»»
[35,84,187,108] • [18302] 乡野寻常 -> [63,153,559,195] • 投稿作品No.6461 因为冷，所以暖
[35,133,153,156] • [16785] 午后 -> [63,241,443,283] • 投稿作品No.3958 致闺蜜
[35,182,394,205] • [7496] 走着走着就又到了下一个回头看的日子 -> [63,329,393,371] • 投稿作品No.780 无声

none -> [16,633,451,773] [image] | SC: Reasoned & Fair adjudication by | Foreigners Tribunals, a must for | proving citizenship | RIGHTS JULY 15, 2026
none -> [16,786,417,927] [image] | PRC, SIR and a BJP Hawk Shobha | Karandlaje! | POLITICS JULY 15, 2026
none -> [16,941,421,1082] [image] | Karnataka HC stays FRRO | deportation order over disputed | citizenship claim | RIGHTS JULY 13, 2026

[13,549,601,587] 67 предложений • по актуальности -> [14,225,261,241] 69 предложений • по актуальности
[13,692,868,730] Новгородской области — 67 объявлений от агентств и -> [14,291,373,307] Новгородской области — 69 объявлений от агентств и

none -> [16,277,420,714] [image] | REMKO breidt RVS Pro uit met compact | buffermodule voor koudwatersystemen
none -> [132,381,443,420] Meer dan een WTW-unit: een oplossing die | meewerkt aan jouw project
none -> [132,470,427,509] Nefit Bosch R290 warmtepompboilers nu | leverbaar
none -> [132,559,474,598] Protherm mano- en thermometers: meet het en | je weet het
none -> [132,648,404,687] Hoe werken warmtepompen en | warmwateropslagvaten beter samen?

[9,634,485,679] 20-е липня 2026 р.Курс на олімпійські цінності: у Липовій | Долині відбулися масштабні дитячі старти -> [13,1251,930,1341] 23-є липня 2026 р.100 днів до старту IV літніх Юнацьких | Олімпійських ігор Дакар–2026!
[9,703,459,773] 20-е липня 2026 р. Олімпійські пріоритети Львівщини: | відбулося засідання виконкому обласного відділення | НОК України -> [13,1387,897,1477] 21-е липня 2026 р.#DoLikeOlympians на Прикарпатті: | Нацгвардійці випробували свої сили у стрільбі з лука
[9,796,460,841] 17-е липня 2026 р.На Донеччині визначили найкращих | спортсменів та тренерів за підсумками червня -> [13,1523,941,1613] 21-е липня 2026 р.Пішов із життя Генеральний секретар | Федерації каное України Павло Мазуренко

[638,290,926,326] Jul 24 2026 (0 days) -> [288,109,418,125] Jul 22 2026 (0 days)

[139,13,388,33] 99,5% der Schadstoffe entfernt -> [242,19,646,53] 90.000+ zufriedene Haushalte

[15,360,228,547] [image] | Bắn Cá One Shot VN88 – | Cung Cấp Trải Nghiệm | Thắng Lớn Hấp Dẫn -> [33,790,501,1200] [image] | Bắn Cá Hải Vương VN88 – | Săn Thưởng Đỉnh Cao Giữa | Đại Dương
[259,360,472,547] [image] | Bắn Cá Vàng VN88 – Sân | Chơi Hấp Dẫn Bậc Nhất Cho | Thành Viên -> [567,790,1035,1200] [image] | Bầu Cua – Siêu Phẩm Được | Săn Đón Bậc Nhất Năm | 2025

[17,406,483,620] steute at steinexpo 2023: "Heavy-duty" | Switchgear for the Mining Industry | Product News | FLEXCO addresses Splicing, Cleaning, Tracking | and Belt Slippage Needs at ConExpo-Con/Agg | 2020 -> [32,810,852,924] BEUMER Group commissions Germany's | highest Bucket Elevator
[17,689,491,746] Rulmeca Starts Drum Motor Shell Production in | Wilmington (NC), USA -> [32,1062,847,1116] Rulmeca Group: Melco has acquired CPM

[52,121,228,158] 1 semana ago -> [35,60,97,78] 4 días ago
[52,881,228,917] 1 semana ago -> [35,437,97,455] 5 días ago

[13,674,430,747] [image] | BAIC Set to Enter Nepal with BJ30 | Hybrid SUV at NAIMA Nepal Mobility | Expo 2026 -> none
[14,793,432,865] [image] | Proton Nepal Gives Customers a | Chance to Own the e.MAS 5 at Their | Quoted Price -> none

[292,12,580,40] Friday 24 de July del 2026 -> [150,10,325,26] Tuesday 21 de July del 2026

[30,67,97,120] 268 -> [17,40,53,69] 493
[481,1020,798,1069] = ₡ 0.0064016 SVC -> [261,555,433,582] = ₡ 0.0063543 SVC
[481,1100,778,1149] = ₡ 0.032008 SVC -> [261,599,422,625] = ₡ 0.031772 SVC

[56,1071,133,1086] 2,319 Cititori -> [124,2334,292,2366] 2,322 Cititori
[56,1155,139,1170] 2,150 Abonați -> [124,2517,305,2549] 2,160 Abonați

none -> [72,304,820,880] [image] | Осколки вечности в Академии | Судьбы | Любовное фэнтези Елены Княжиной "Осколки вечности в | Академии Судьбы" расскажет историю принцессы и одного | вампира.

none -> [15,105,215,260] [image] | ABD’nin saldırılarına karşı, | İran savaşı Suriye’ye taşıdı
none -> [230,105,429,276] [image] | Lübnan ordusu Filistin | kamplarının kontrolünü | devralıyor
««
#### EXERCISE DETAILS
Using the data above, reproduce exactly the lines between those holding "none -> [72,304,820,880]" and "none -> [15,105,215,260]", inclusive, and no others.

#### TASK RESPONSE
none -> [72,304,820,880] [image] | Осколки вечности в Академии | Судьбы | Любовное фэнтези Елены Княжиной "Осколки вечности в | Академии Судьбы" расскажет историю принцессы и одного | вампира.

none -> [15,105,215,260] [image] | ABD’nin saldırılarına karşı, | İran savaşı Suriye’ye taşıdı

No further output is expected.